My Choice of Glaucoma Drainage Device

Michael Pro, MD, a board-certified ophthalmologist and attending physician specializing in glaucoma at Wills Eye Hospital, Philadelphia USA, adopted  the Ahmed ClearPath (ACP) –  a novel valveless glaucoma drainage device (GDD) – shortly after its launch in 2019.

“When I saw there was a new valveless tube design available, I was excited to try it,” he says. “And after using it on a few cases, I really began to appreciate its design features, especially the flexibility of the plate and the anteriorly positioned eyelets for fixation.”

The ACP is available in two sizes – 250 mm² and 350 mm².  The smaller model facilitates a true single-quadrant implantation between the rectus muscles, eliminating the need for muscle isolation. While the winged design of the 350 avoids attachment points to the rectus muscles, providing stability when positioned beneath the muscles.

“I mostly favor the ACP 250 mm,” explains Pro. “In many cases I’m dealing with more refractory glaucoma, more challenging cases, and patients who have had prior surgery. It allows me more flexibility in terms of where I can put the tube. For example, I can slide it in next to another tube, or slide it more easily over scleral buckles.”

Pro shares his insights on how the ACP 250 has changed his surgical techniques for non-valved implant procedures. He notes: “Previously I would have to do a little more subconjunctival dissection, more conjunctival peritomy, but with the ACP 250, I don't have to engage the muscles so often; I can fold the plate and slide it between the muscles easily. And with the anteriorly fixated eyelets, I’m not as worried about being as far posteriorly for fixating the plate on the eye. I always like to fixate my plates on the globe. And this is another area where the ACP’s plate design offers me surgical flexibility.”

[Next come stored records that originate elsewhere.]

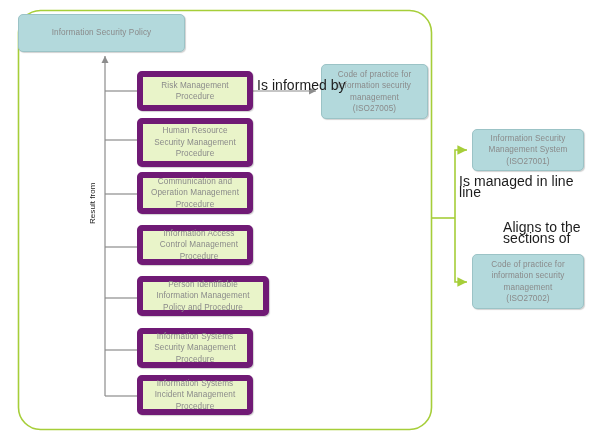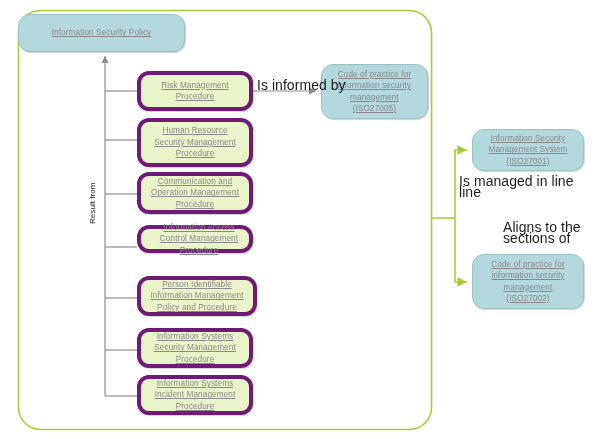"Information Security Policy" .node { border-radius: 12px -> 5px; text-decoration: underline -> none }
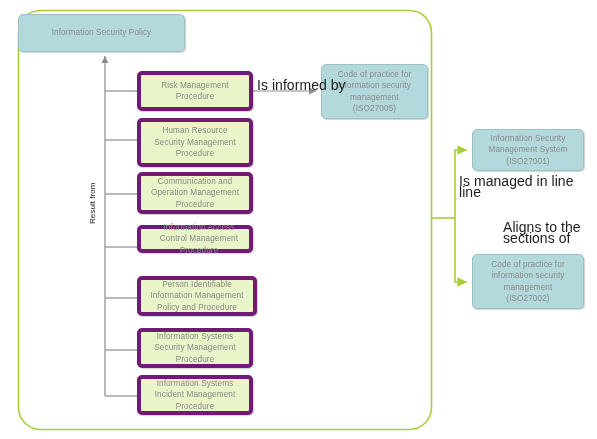"Risk Management" .node-green { border: 4px solid #701a75 -> 6px solid #701a75 }
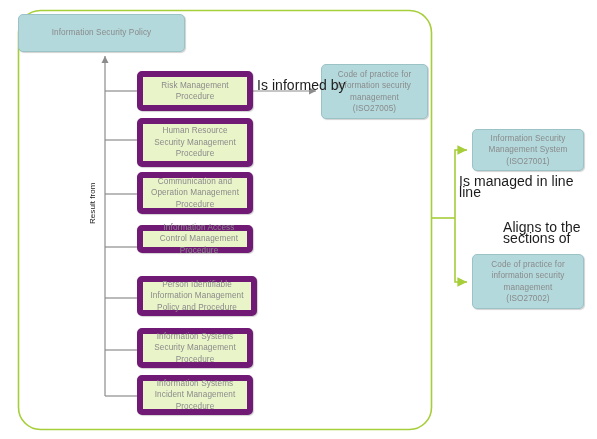"Information Access" div.node { height: 28px -> 40px }
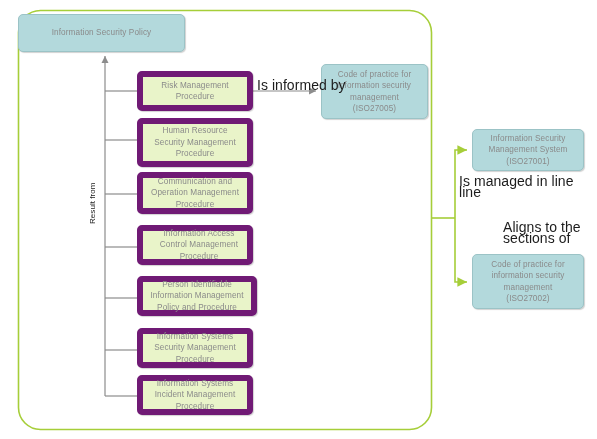"Person Identifiable" div.node { width: 120px -> 132px }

This year, Pro was involved in a research study at  Wills Eye Hospital that compared the efficacy and safety of the ACP and the Baerveldt^® Glaucoma Implant (BGI) (1). The study looked at 128 eyes of 113 patients (63 ACP, 65 BGI) with similar baseline characteristics and a mean follow-up duration of 19.6 ± 10.8 (median 20.5) months. Both groups achieved significant intraocular pressure (IOP) and medication reduction compared to their baseline. The final intraocular pressure (IOP), best corrected visual acuity (BCVA), and complication rates were similar between the two groups, but the number of medications was significantly lower in the ACP group.

“Wills Eye Hospital is a fairly high-volume tertiary glaucoma practice and referral base, and so we are seeing patients that often have more advanced glaucoma. This study involved patients mostly with primary open angle glaucoma,” Pro explains. “The results, as I expected, were similar to what I’m seeing in my clinical practice. We had very good surgical success – failure rates of less than 10 percent in both the ACP and the BGI groups. What is particularly impressive is how much IOP is being reduced with these devices. But with the ACP group, we also saw slightly less medication at six months and at final follow-up.”

Pro was initially drawn to the ACP due to the limited variety in the U.S. glaucoma implant market, which has been predominantly dominated by BGI. He appreciates having a new option, stating, "With the results I've seen, it makes it a clear choice for my patients." After five years of experience with the device, he confidently confirms that the ACP has become his preferred non-valved glaucoma drainage device for most of his patients.